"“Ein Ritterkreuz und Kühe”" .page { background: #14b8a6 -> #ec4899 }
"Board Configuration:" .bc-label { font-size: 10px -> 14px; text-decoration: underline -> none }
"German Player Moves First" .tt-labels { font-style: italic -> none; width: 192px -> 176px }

...

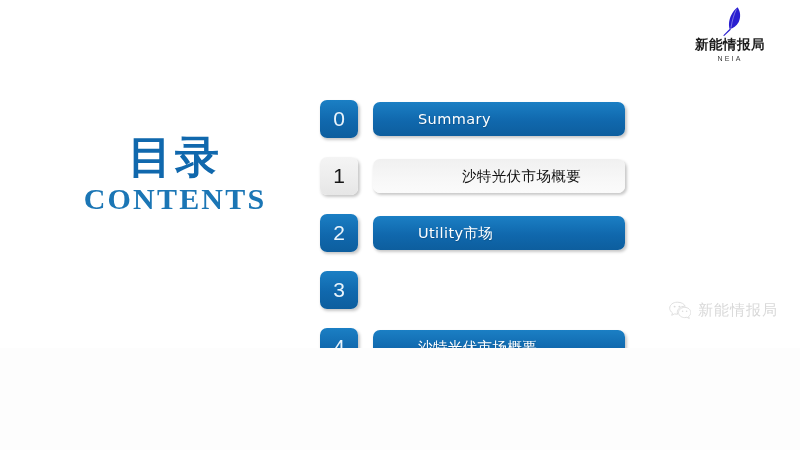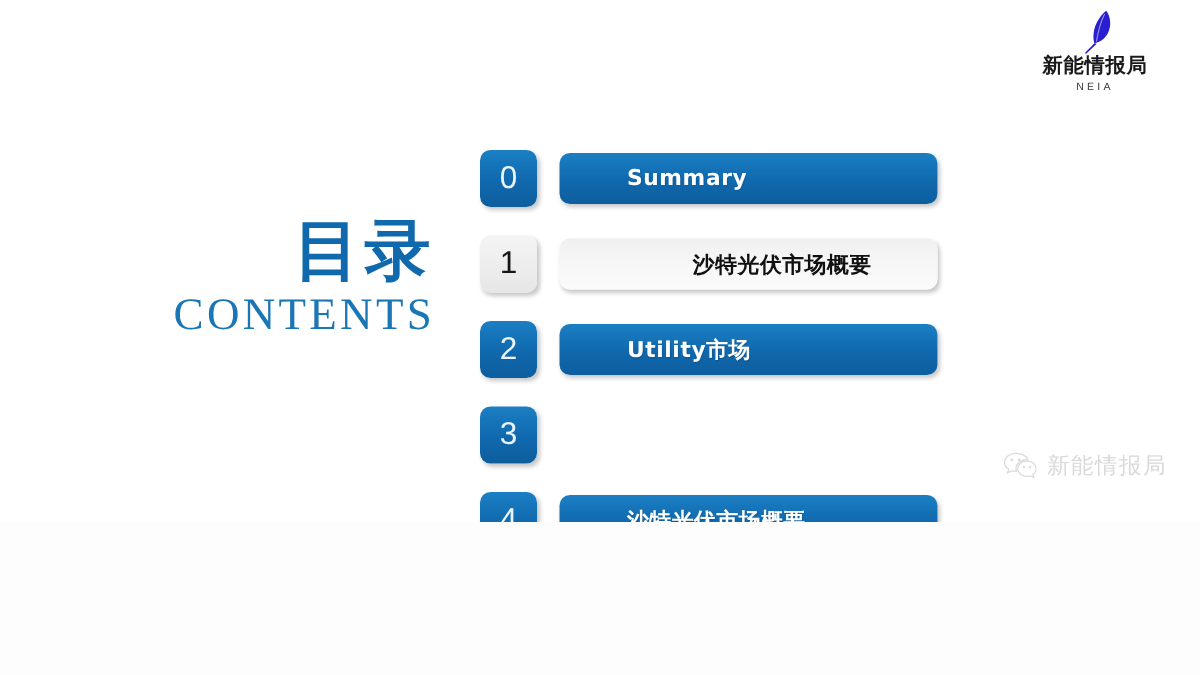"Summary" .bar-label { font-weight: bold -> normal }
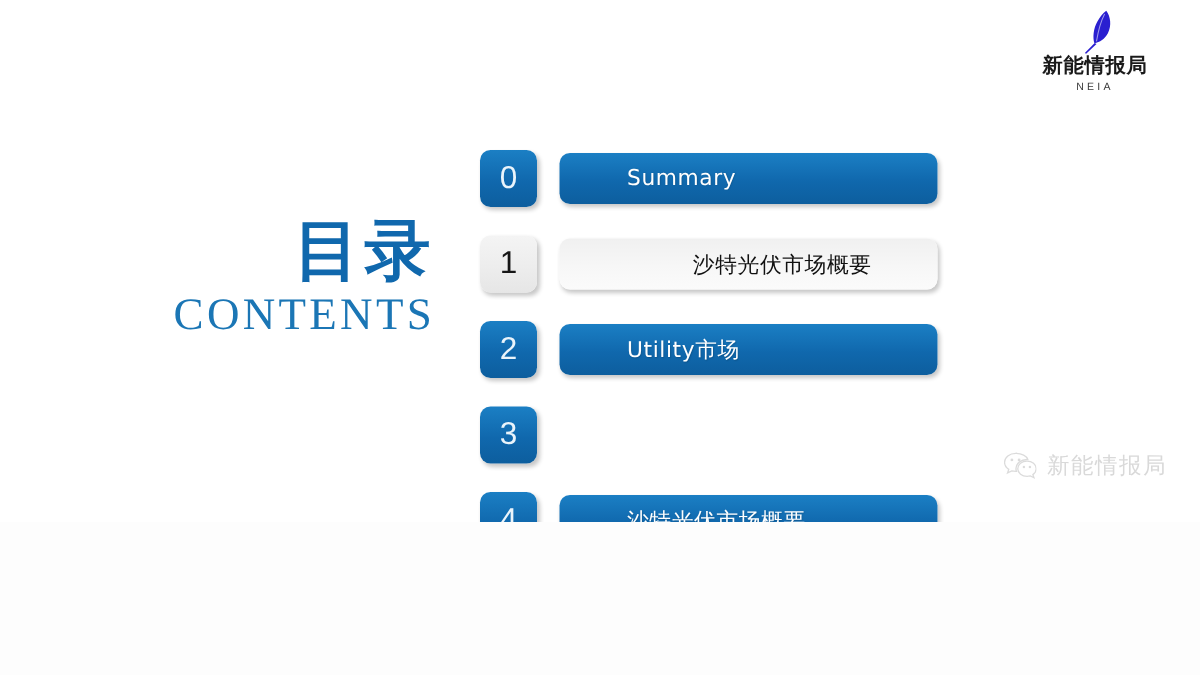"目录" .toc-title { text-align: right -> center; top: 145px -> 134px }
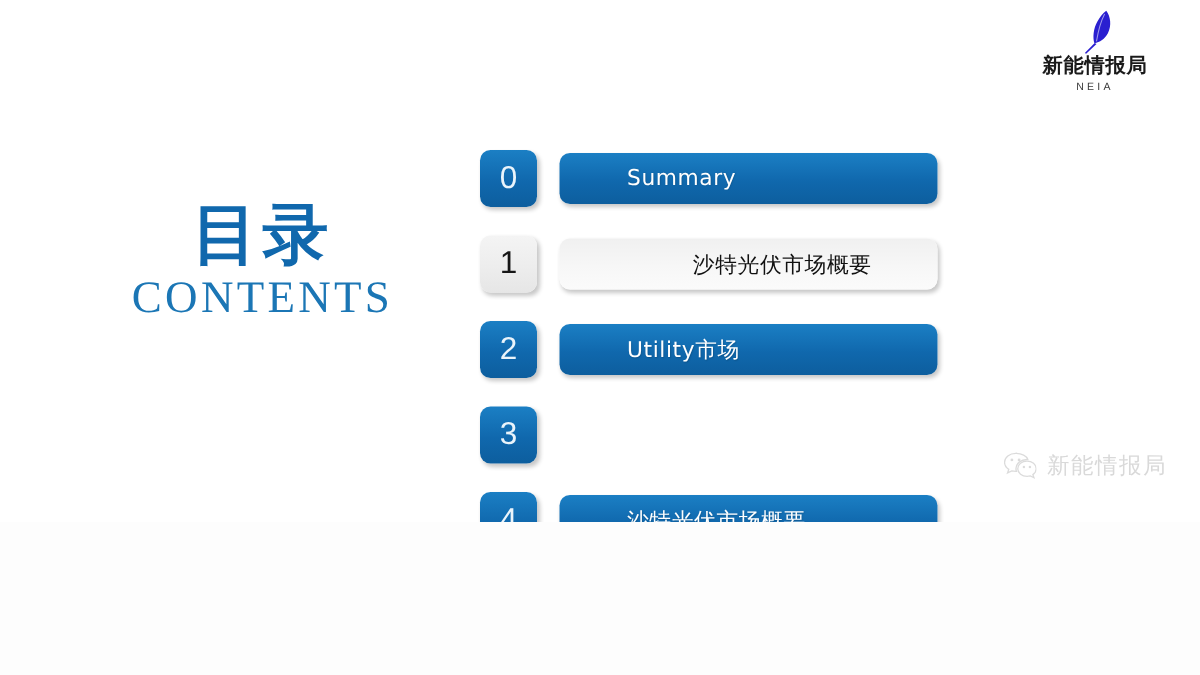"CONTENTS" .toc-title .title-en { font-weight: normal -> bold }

Problem to work on -
Send back an exact copy of only the lines from the line with "background: #14b8a6 ->" up to and including the line with "font-style: italic ->" in the data above.

Task result -
"“Ein Ritterkreuz und Kühe”" .page { background: #14b8a6 -> #ec4899 }
"Board Configuration:" .bc-label { font-size: 10px -> 14px; text-decoration: underline -> none }
"German Player Moves First" .tt-labels { font-style: italic -> none; width: 192px -> 176px }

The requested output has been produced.